▶ [Work required]
Transcribe exactly the line that contains "[45,106,417,164] Community Safety, Compliance" and every line after it through the end of the records, with nothing else.

Difference listings
# # # #
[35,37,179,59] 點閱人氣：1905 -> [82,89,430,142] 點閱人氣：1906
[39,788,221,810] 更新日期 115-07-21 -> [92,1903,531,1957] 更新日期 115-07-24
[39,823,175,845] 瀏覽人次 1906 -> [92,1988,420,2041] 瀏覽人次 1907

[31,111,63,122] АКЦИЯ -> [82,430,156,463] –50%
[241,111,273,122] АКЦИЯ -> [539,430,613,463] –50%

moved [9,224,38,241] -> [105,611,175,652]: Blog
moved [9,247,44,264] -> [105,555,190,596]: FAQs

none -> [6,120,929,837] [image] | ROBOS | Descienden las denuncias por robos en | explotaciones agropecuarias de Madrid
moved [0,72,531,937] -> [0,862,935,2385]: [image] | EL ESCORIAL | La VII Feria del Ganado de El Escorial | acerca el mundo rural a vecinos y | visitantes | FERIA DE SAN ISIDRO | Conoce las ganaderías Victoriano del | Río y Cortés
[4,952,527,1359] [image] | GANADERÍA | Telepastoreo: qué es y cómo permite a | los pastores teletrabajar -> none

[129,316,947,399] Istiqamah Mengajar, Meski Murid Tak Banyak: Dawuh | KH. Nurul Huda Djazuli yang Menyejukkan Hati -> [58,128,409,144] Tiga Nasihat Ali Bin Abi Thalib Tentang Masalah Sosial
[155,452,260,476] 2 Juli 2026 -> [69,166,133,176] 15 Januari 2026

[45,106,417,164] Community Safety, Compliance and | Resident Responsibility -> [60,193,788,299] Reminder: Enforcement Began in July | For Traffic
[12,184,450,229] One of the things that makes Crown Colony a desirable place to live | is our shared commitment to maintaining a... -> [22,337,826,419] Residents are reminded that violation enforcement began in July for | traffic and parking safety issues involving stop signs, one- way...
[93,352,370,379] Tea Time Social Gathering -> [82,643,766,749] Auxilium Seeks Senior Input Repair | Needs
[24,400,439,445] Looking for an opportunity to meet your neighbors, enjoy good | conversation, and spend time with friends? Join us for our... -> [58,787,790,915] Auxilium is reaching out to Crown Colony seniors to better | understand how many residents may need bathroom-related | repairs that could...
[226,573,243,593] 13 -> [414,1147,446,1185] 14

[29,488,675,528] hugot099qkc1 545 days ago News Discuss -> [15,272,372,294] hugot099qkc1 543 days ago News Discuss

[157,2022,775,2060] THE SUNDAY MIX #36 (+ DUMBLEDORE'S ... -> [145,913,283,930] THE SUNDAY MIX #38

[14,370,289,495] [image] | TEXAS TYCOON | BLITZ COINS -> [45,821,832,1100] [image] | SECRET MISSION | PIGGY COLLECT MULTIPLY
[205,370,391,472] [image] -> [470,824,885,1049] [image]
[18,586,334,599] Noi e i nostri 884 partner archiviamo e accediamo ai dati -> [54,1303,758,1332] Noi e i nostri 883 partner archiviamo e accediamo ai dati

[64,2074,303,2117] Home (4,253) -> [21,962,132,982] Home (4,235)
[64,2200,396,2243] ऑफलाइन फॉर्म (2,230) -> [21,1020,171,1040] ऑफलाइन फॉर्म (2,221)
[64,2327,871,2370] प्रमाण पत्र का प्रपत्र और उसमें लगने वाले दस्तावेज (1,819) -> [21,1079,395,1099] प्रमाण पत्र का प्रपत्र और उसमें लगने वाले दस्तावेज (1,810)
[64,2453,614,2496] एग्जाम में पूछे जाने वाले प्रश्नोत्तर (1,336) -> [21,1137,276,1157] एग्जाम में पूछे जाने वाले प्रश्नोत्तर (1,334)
# # # #
▶ [Task result]
[45,106,417,164] Community Safety, Compliance and | Resident Responsibility -> [60,193,788,299] Reminder: Enforcement Began in July | For Traffic
[12,184,450,229] One of the things that makes Crown Colony a desirable place to live | is our shared commitment to maintaining a... -> [22,337,826,419] Residents are reminded that violation enforcement began in July for | traffic and parking safety issues involving stop signs, one- way...
[93,352,370,379] Tea Time Social Gathering -> [82,643,766,749] Auxilium Seeks Senior Input Repair | Needs
[24,400,439,445] Looking for an opportunity to meet your neighbors, enjoy good | conversation, and spend time with friends? Join us for our... -> [58,787,790,915] Auxilium is reaching out to Crown Colony seniors to better | understand how many residents may need bathroom-related | repairs that could...
[226,573,243,593] 13 -> [414,1147,446,1185] 14

[29,488,675,528] hugot099qkc1 545 days ago News Discuss -> [15,272,372,294] hugot099qkc1 543 days ago News Discuss

[157,2022,775,2060] THE SUNDAY MIX #36 (+ DUMBLEDORE'S ... -> [145,913,283,930] THE SUNDAY MIX #38

[14,370,289,495] [image] | TEXAS TYCOON | BLITZ COINS -> [45,821,832,1100] [image] | SECRET MISSION | PIGGY COLLECT MULTIPLY
[205,370,391,472] [image] -> [470,824,885,1049] [image]
[18,586,334,599] Noi e i nostri 884 partner archiviamo e accediamo ai dati -> [54,1303,758,1332] Noi e i nostri 883 partner archiviamo e accediamo ai dati

[64,2074,303,2117] Home (4,253) -> [21,962,132,982] Home (4,235)
[64,2200,396,2243] ऑफलाइन फॉर्म (2,230) -> [21,1020,171,1040] ऑफलाइन फॉर्म (2,221)
[64,2327,871,2370] प्रमाण पत्र का प्रपत्र और उसमें लगने वाले दस्तावेज (1,819) -> [21,1079,395,1099] प्रमाण पत्र का प्रपत्र और उसमें लगने वाले दस्तावेज (1,810)
[64,2453,614,2496] एग्जाम में पूछे जाने वाले प्रश्नोत्तर (1,336) -> [21,1137,276,1157] एग्जाम में पूछे जाने वाले प्रश्नोत्तर (1,334)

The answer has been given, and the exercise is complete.